Supplied entries -
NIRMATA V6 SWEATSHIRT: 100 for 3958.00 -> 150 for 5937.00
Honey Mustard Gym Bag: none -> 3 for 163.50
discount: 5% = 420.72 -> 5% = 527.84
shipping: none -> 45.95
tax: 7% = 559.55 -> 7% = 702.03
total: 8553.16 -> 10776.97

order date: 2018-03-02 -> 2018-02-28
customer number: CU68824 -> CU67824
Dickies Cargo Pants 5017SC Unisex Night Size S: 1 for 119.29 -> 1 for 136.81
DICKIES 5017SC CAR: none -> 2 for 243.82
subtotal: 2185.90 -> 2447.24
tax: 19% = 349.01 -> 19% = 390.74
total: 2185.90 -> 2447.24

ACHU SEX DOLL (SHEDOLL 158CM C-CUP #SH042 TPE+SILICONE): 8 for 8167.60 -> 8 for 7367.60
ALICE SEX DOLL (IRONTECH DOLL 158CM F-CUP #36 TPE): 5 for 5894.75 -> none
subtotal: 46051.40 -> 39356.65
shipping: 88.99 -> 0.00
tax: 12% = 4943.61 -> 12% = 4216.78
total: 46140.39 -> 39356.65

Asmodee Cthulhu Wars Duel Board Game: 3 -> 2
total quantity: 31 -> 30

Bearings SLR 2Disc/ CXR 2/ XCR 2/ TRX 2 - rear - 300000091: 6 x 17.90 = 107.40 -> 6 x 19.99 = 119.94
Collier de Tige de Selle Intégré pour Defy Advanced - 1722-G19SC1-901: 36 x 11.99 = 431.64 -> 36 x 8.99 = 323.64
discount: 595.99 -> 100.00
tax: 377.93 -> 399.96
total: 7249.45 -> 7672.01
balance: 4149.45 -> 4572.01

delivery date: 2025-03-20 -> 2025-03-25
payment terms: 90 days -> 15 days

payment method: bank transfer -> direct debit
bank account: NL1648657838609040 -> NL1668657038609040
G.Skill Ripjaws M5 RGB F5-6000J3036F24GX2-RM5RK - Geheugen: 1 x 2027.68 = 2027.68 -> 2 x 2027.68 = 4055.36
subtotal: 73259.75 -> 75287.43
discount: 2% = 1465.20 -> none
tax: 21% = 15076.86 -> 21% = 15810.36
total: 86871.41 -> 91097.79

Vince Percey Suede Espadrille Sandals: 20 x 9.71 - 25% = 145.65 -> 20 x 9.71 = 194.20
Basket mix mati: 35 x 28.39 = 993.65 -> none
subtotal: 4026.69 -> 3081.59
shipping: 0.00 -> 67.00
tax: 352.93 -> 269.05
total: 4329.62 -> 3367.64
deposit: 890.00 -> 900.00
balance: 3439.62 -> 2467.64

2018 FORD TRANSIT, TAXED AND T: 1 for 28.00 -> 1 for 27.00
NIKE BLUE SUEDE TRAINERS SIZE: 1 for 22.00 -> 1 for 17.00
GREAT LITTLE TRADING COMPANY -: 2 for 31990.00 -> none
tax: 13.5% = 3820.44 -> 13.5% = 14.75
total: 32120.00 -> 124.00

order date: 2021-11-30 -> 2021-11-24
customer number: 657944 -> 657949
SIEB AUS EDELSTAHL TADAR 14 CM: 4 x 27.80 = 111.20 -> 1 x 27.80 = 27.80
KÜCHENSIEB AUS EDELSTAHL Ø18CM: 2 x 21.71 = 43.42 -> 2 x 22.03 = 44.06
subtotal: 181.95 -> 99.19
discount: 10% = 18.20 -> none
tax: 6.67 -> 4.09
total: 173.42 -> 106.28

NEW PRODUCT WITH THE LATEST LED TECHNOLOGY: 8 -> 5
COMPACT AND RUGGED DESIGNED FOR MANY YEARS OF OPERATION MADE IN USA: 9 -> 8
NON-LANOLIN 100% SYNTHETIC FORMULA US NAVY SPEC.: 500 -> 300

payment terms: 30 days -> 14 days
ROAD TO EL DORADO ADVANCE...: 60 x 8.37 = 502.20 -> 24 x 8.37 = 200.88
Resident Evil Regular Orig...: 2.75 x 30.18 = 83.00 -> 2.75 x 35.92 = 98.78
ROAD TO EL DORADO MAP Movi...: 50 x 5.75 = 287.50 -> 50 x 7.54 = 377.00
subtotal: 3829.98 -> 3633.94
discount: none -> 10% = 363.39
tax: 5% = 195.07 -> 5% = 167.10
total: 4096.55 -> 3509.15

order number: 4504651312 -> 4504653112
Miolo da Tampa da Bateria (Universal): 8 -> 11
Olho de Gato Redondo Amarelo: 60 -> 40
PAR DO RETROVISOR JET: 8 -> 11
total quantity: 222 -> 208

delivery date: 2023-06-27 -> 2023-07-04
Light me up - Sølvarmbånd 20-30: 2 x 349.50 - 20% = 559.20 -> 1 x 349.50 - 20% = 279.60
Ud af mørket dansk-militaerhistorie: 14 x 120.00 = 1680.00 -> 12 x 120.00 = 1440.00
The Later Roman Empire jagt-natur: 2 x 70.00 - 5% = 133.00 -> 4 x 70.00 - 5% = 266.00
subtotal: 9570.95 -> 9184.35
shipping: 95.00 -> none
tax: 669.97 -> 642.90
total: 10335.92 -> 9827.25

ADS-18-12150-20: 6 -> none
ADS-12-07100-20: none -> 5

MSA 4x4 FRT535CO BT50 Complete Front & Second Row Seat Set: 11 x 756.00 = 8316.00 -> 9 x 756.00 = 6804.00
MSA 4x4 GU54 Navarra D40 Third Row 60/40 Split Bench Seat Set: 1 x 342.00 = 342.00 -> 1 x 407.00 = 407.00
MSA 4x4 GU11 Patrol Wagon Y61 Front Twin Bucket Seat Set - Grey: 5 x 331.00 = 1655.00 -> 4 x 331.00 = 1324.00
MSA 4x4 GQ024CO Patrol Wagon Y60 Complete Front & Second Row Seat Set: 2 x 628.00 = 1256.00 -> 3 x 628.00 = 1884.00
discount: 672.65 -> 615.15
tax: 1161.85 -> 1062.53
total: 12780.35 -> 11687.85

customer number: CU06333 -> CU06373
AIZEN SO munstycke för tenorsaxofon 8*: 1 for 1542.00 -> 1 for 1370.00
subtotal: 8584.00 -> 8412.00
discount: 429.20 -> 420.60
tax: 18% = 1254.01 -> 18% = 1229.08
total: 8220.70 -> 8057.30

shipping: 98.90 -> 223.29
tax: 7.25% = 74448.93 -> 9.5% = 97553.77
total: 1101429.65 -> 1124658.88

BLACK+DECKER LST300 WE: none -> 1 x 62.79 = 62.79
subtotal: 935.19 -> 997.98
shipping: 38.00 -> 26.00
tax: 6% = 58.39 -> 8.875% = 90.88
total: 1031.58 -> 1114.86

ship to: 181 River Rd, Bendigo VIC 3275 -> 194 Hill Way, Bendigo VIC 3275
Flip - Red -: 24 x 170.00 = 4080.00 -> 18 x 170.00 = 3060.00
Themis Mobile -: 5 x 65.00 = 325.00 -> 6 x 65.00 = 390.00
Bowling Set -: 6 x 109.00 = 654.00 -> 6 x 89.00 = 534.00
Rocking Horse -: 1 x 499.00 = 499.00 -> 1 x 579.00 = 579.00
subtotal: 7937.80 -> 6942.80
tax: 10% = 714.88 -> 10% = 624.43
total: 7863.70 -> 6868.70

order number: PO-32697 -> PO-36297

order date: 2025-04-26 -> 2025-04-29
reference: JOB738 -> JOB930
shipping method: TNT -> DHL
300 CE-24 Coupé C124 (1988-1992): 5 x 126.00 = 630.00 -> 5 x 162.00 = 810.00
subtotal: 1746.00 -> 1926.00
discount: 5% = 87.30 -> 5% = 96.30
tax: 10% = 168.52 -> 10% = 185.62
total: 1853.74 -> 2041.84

Task item -
After identifying the lines above that contain "date", copy each one.

Reply -
order date: 2018-03-02 -> 2018-02-28
delivery date: 2025-03-20 -> 2025-03-25
order date: 2021-11-30 -> 2021-11-24
delivery date: 2023-06-27 -> 2023-07-04
order date: 2025-04-26 -> 2025-04-29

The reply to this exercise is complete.